Леди Мэри Лоринг стянула с руки желтую замшевую перчатку, он принял ее с почтительным поклоном и прикрепил спереди к своему бархатному берету.

– Она будет возле другого моего ангела-хранителя, пояснил он, указывая на изображение святого, приколотое рядом. – А теперь, моя самая дорогая, вы отъехали достаточно далеко. Пусть святая Дева охранит вас и поможет вам! Один поцелуй!

Он наклонился к ней, затем пришпорил коня и галопом поскакал вслед за своим отрядом, сопровождаемый тремя оруженосцами. Проехав полмили, когда дорога уже поднялась на вершину холма, всадники обернулись, – леди Мэри на своей белой лошади все еще была там, где они ее оставили. Через мгновение они уже спускались по другую сторону холма, и она исчезла из их глаз.

Глава XIV Как сэр Найджел искал дорожных приключений

Некоторое время сэр Найджел казался очень опечаленным и подавленным, его брови были сдвинуты, взор опущен на луку седла. Эдриксон и Терлейк ехали позади него едва ли в лучшем настроении, а Форд, беззаботный и легкомысленный юноша, усмехаясь, поглядывал на меланхолические лица товарищей и размахивал мечом своего господина, делая выпады то вправо, то влево, словно паладин, сражающийся с целым полчищем напавших на него врагов. Однако сэр Найджел случайно обернулся, и Форд мгновенно выпрямился и окаменел, словно его хватил паралич.

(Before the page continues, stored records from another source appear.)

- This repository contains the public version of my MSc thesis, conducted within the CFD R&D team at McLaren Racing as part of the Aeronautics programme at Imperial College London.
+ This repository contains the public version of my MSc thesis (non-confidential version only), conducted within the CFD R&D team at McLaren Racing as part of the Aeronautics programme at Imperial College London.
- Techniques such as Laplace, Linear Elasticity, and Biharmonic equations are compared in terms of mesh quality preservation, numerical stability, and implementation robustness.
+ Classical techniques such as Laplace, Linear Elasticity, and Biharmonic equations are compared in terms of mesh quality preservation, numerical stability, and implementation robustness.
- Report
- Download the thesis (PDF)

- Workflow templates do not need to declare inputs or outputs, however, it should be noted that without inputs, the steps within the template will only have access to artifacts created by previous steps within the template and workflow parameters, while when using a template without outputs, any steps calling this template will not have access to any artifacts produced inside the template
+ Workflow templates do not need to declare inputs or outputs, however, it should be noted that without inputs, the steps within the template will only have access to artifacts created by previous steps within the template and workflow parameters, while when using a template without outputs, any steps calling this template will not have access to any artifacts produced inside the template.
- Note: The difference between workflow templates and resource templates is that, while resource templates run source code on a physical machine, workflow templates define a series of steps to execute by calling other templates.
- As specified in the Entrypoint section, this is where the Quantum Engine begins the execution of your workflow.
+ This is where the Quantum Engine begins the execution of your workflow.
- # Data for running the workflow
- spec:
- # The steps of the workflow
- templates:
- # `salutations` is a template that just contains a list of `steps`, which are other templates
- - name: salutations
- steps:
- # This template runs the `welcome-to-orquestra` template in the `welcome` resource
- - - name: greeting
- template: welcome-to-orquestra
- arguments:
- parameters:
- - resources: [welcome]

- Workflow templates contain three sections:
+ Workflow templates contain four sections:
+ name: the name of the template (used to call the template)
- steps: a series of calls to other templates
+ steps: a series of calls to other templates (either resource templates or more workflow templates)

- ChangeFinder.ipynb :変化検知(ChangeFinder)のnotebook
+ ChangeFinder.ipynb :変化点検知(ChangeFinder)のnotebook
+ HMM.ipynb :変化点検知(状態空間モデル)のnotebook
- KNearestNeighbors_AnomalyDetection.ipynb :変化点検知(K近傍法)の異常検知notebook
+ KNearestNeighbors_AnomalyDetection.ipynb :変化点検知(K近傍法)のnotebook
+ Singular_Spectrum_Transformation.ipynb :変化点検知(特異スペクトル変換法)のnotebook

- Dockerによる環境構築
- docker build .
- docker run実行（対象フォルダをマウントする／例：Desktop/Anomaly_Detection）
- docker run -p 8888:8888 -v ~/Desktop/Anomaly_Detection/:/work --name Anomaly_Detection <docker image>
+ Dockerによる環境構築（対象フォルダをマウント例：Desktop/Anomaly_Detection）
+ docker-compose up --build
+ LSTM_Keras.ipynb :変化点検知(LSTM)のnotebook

Четверо всадников ехали одни, ибо лучники скрылись за поворотом, хотя до Аллейна доносилось тяжелое топанье их ног, а порой между голыми ветками вспыхивала сталь оружия.

– Поезжайте рядом со мной, друзья, побеседуем, – сказал рыцарь, придерживая коня, чтобы они поравнялись с ним. – Ибо, раз вы уже решились сопровождать меня на войну, вам следует знать, как лучше всего служить мне. Не сомневаюсь, что ты, Терлейк, покажешь себя достойным сыном своего храброго отца, а ты, Форд, – своего. И что ты, Эдриксон, будешь помнить тот старинный род, из которого, как всем известно, ты произошел. Прежде всего затвердите крепко-накрепко: мы идем, чтобы воевать, а отнюдь не чтобы грабить добычу или вымогать богатые выкупы, хотя и это, конечно, может случиться. Мы отправляемся во Францию, а оттуда, я надеюсь, в Испанию и будем смиренно искать поля брани, где могли бы одержать победу и снискать малую толику славы. Поэтому вы должны знать, что я не намерен упускать ни одной возможности, если есть хоть какая-то надежда добыть эту славу. Я хотел бы, чтобы вы запомнили мои слова и отнеслись к ним со всем вниманием, а также сообщали мне обо всех вызовах на поединок, письменных и устных, обо всех насилиях, несправедливостях и низостях и также обо всех обидах, причиненных женщинам. Здесь мелочей не существует, я сам был свидетелем таких случаев, когда оброненная перчатка или крошка хлеба, смахнутая со стола, были так истолкованы, что приводили к благородному турниру на копьях. Но, слушай, Эдриксон, если не ошибаюсь, вон по той дороге среди зарослей едет какой-то всадник. Пожалуй, было бы хорошо, чтобы ты приветствовал его от моего имени, и, если он знатного рода, он, может быть, захочет обменяться со мной ударами?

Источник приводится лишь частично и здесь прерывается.